■ Data for processing:

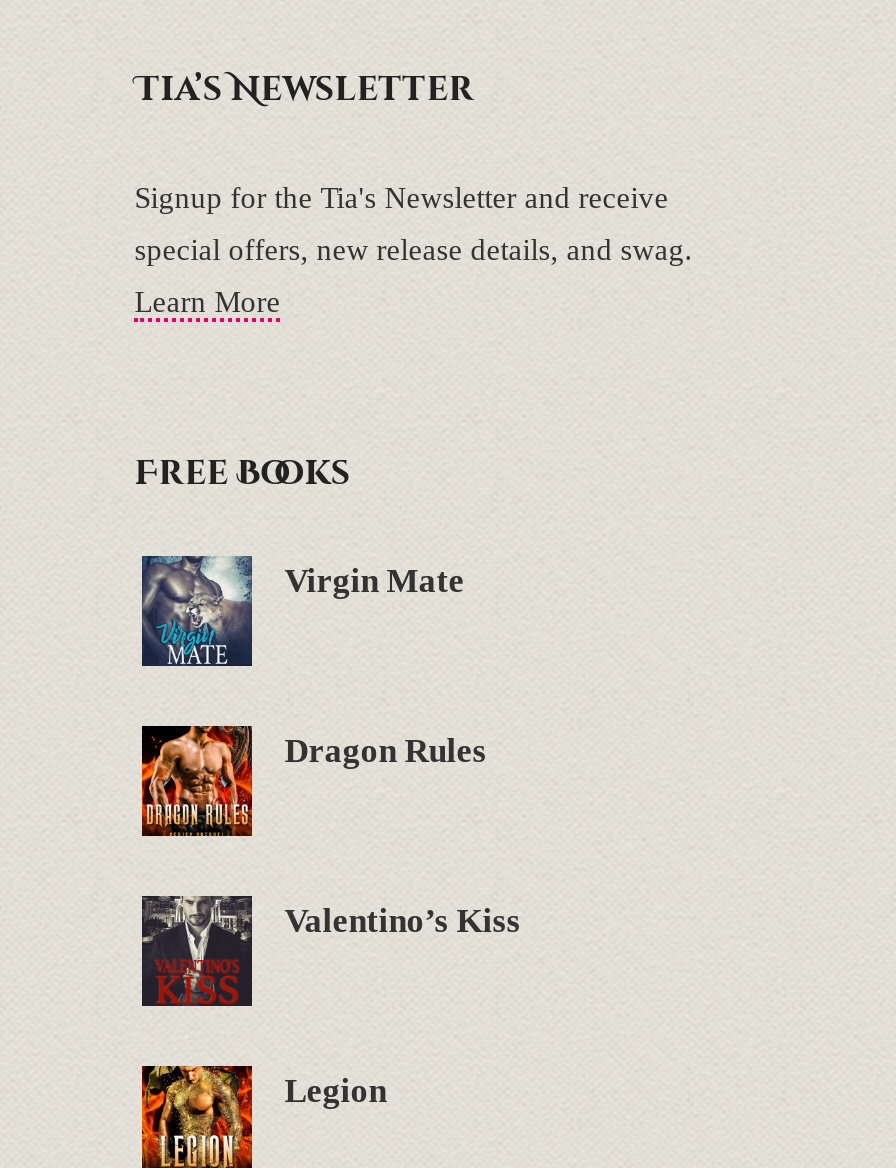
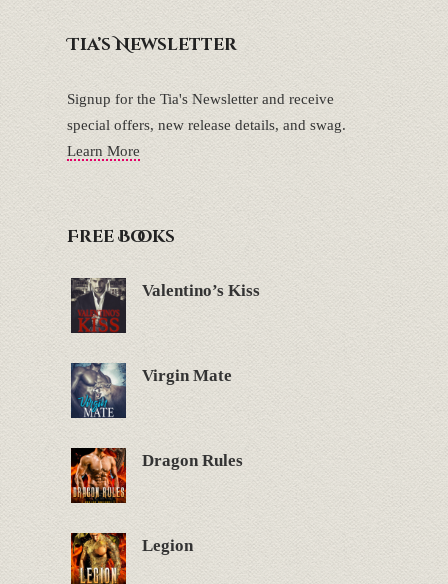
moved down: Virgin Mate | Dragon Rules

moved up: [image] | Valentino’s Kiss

* * *

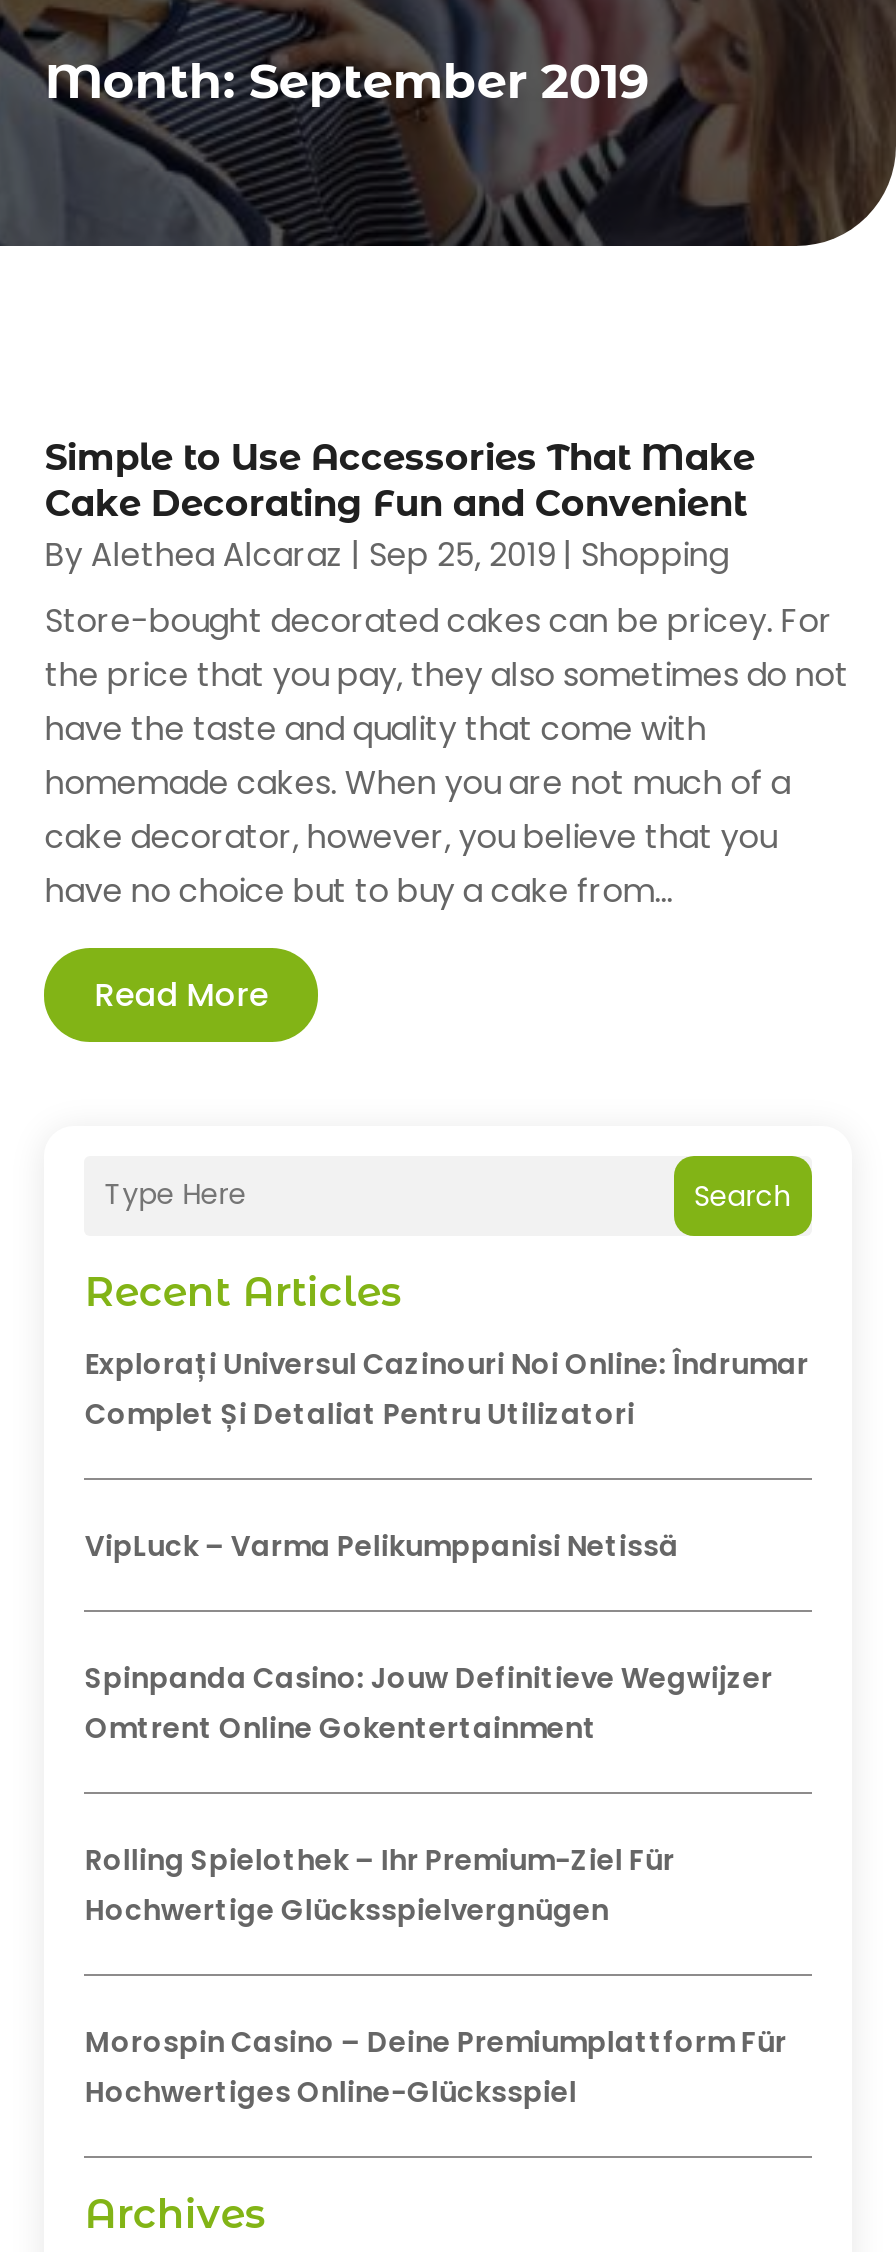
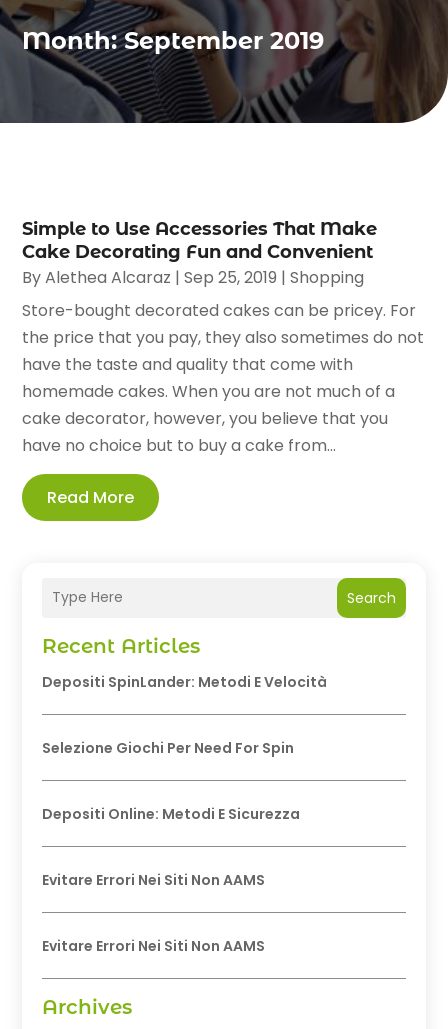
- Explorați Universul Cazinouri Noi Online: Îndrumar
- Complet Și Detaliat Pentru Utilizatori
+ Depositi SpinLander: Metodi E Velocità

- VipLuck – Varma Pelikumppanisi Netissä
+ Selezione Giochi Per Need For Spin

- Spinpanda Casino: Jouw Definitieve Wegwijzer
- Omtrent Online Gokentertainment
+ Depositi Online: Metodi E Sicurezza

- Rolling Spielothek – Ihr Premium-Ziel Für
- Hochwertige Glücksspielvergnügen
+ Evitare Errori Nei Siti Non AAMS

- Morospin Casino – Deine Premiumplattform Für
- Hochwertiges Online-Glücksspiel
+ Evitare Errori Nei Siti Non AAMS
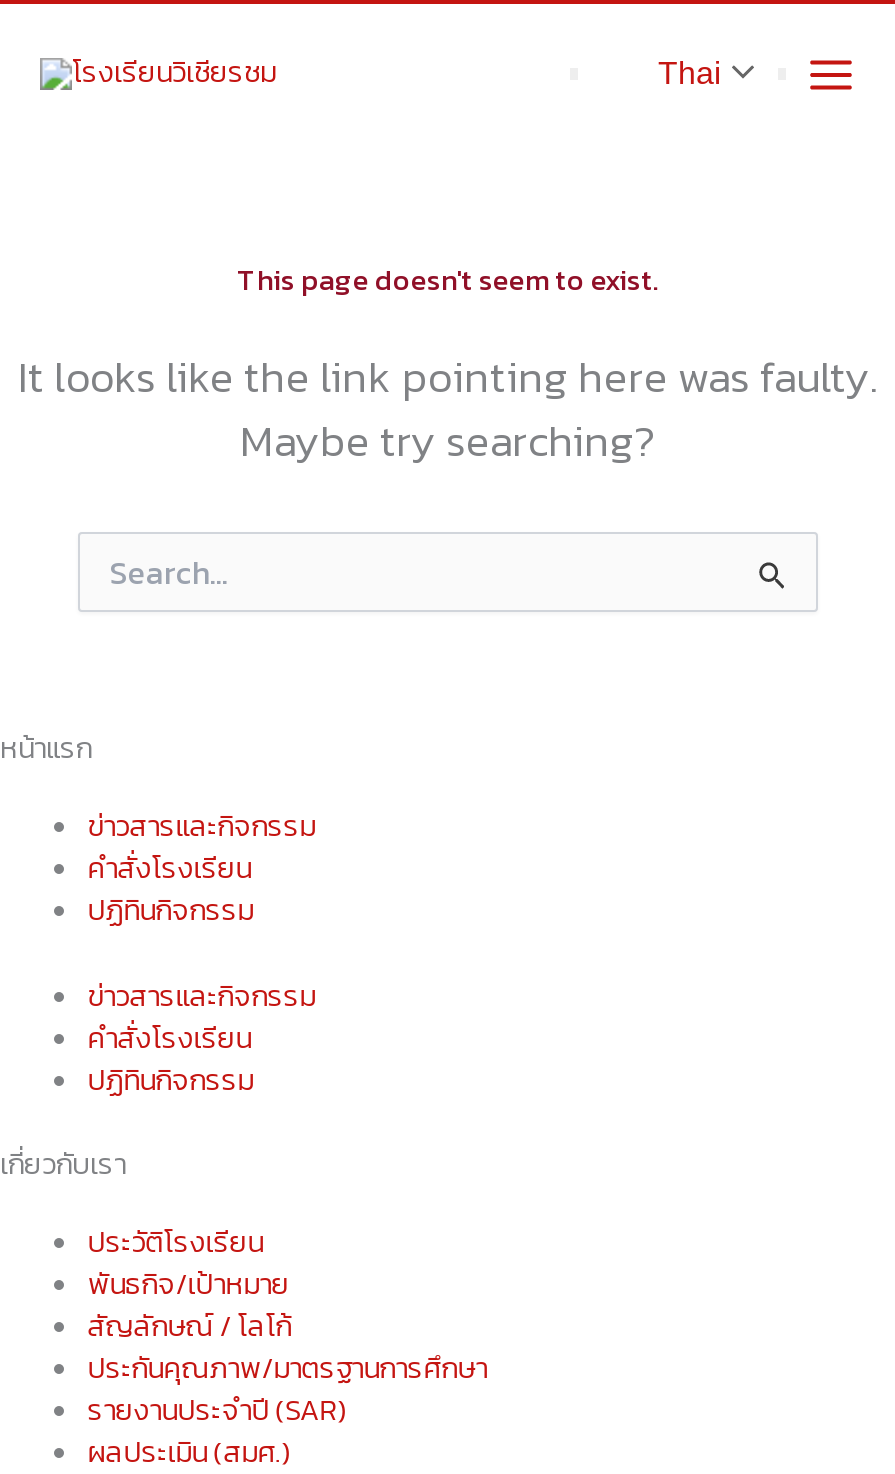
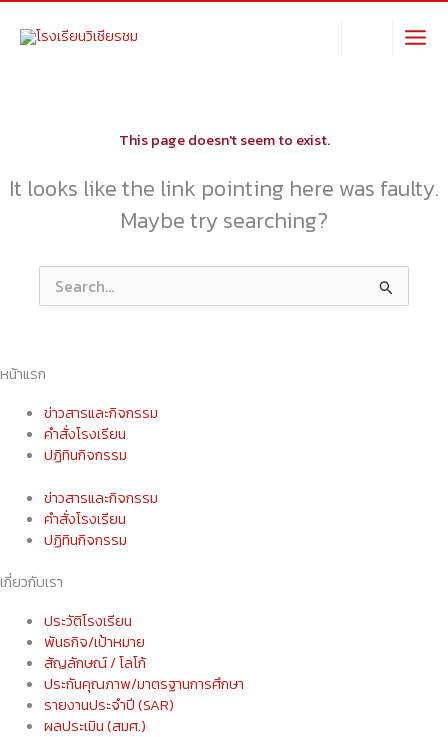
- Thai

■ Exercise objective: Your answer should consist of the lines above that hold the word "Depositi", copied exactly.

■ Result:
+ Depositi SpinLander: Metodi E Velocità
+ Depositi Online: Metodi E Sicurezza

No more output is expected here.